To reduce risk of cache miss (reading of unexpected value that was not stored in cache beforehand) you may do several optimizations which also apply for Code Component:
1. Avoid using big arrays. Naturally a full wave-table of several thousand samples can’t be loaded whole into cache memory. Attempting to read and write data to it may result in frequent cache misses, especially if the index changes irregularly (which complicates prefetching). CacheMiss.fsm This schematic clearly shows this in praxis – when index changes in regular pattern CPU load is almost half compared to random index changes (note that in both modes, the code is completely identical – noting gets bypassed when flicking the switch). The most risky is to use external mems by address. I believe this is one of the main reasons why FS developers opted to copy parts of mem into array instead of using the mem address directly when you use the “memin” input.
2.Recycle your temporary variables. This applies mainly to Code component. When you reuse previously used variable, it is more likely to be in cache than some other random previously unused variable. Also remember that you can use output variables as temporary variables – all that matters is if they contain the correct value after all code is executed – what happens to them in between is up to you. In ASM you may reduce likelihood of cache miss simply by using registers for temporary variables. However, with complicated algorithms you are likely to run out of registers, so using variables is mandatory.

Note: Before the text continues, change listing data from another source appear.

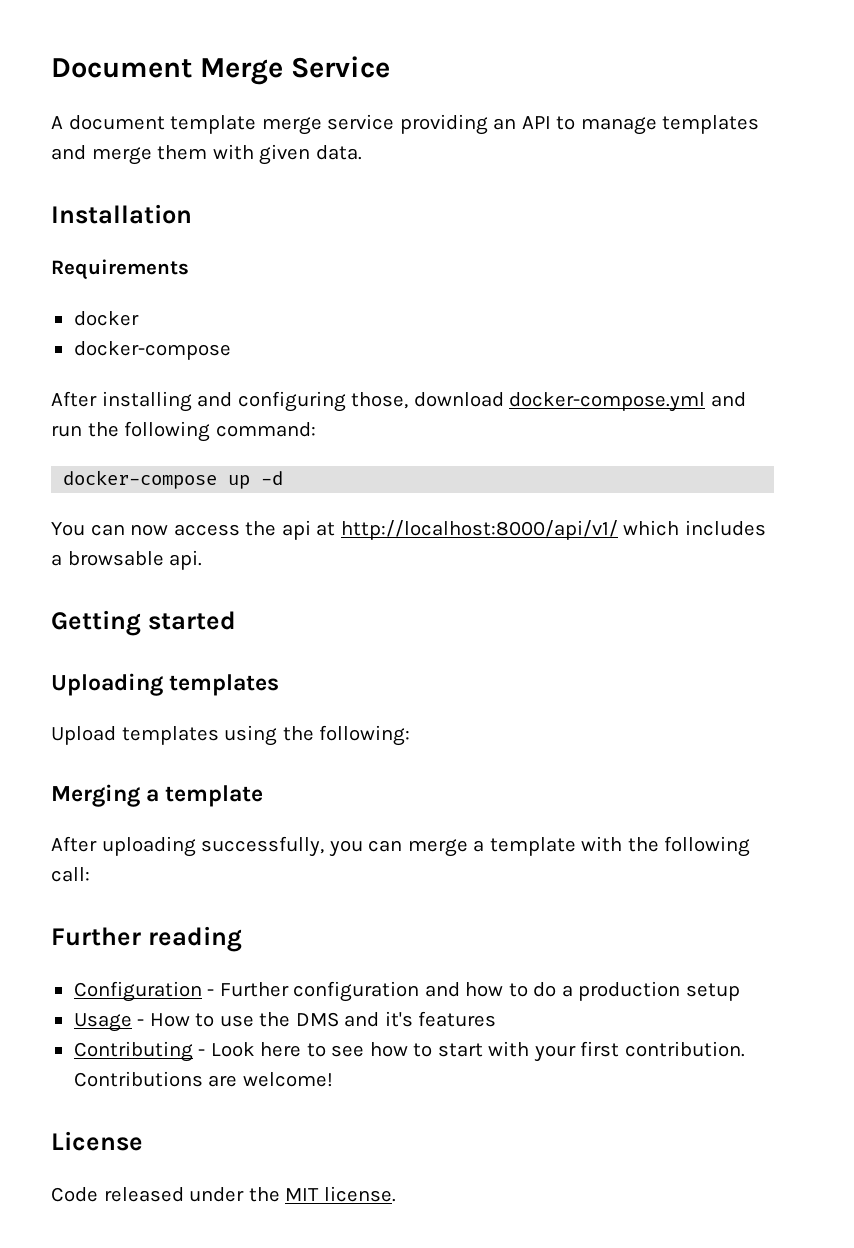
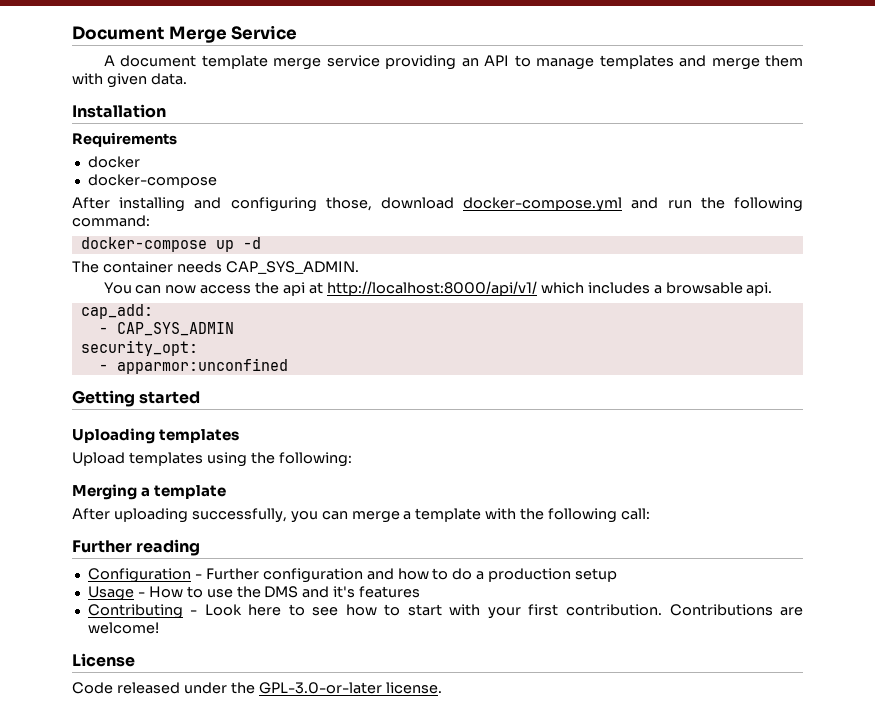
+ The container needs CAP_SYS_ADMIN.
+ cap_add:
+ - CAP_SYS_ADMIN
+ security_opt:
+ - apparmor:unconfined
- Code released under the MIT license.
+ Code released under the GPL-3.0-or-later license.

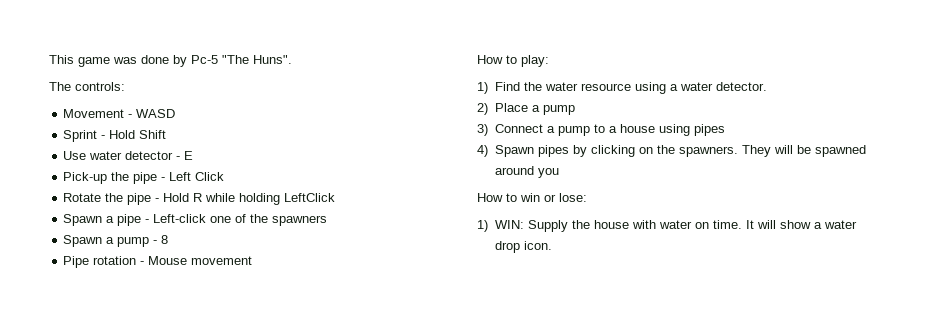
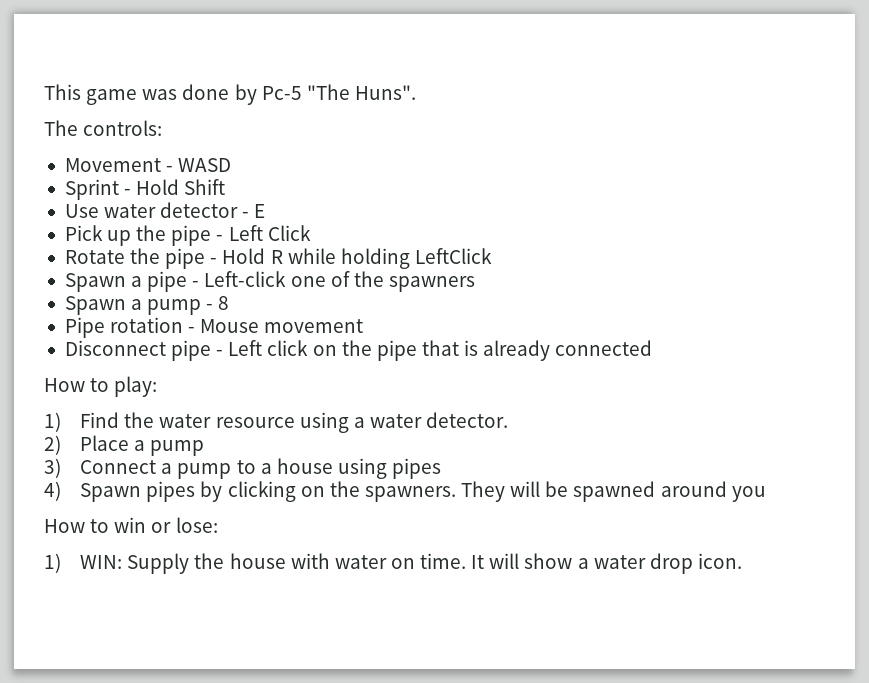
- Pick-up the pipe - Left Click
+ Pick up the pipe - Left Click
+ Disconnect pipe - Left click on the pipe that is already connected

2.Be aware of pipelining and Code prefetching
Modern Processors have an ability to execute multiple operations in parallel. The processor usually consists of multiple independent circuits (units) each responsible for different type of calculations. Typical processor has: one or more ALU (arithmetic logical units – they calculate integers and logical operations), floating point adder, floating point multiplier (yes, multiplication and addition can happen in parallel), memory load unit and memory store unit (yes, processors can load and store data in parallel and while doing other calculations). Each of these units can also pipeline instructions. That means it can start new instruction before the last one has finished. The time it takes to finish the calculation is called latency. The number of instructions of the same kind that can be started each cycle is called throughput. Commonly you will see reciprocal throughput in documentation (smaller it is more instructions can be pipelined). These values are naturally processor specific – you may find the most common latencies and throughputs in the attached document, or use google to find them specifically for given processor.
There is an obvious limitation to the parallel processing and pipelining – the instructions must be independent. If next operation uses output of previous operation as an input it is naturally impossible to process them in parallel.
To maximize the usage of this parallel processing your computer prefetches the code (in a similar way it prefetches memory) – loads a bigger segment of code (usually around 20-40 opcodes depending on the architecture and opcode complexity) and may opt to execute the instructions out of order, when it recognizes possibility of parallel processing (multiple “dependency chains”). This can easily be demonstrated. DependancyChain.fsm This schematic has 3 almost identical peaces of code – they all calculate number 122 by adding number “1” 121 times. They both do so in two dependency chains – one starts by movaps xmm0,F1; and continues with a chain of 60 addps xmm0,F1; (so the xmm0 serves as an accumulator). The second does the same but on register xmm1. In the end xmm0 and xmm1 are added and stored in the output. Each of these is an individual dependency chain – next addps xmm0,F1; requires previous addps xmm0,F1; to be finished, because it needs the new value of xmm0. However addps xmm1,F1; may be pipelined with addps xmm0,F1; because they are independent.
In what the codes of the 3 examples differ? in the length of segments of code with addps xmm0,F1; and addps xmm1,F1;. First example has 60 xmm0 additions followed by 60 xmm1 additions, while second has alternating 10 long xmm0 and xmm1 segments. The last one has alternating xmm0 and xmm1 all the time. So what?
Your processors code cache is roughly 20 instructions long. when it loads the first code segment in example 1 it sees no opportunity for pipelining (all it sees is a long dependency chain), so it slowly calculates them one by one. In example 2 it analyzes the segment of code and recognizes two individual dependency chains – it can pipeline the chain with xmm0 with chain with xmm1 and execute them partially in parallel. In example 3 this is so obvious your computer must’ve been stupid if it didn’t see this opportunity. On my machine examples 2 and 3 take only 80% CPU compared to example 1. So I’ve saved about 20% simply by changing order of several lines.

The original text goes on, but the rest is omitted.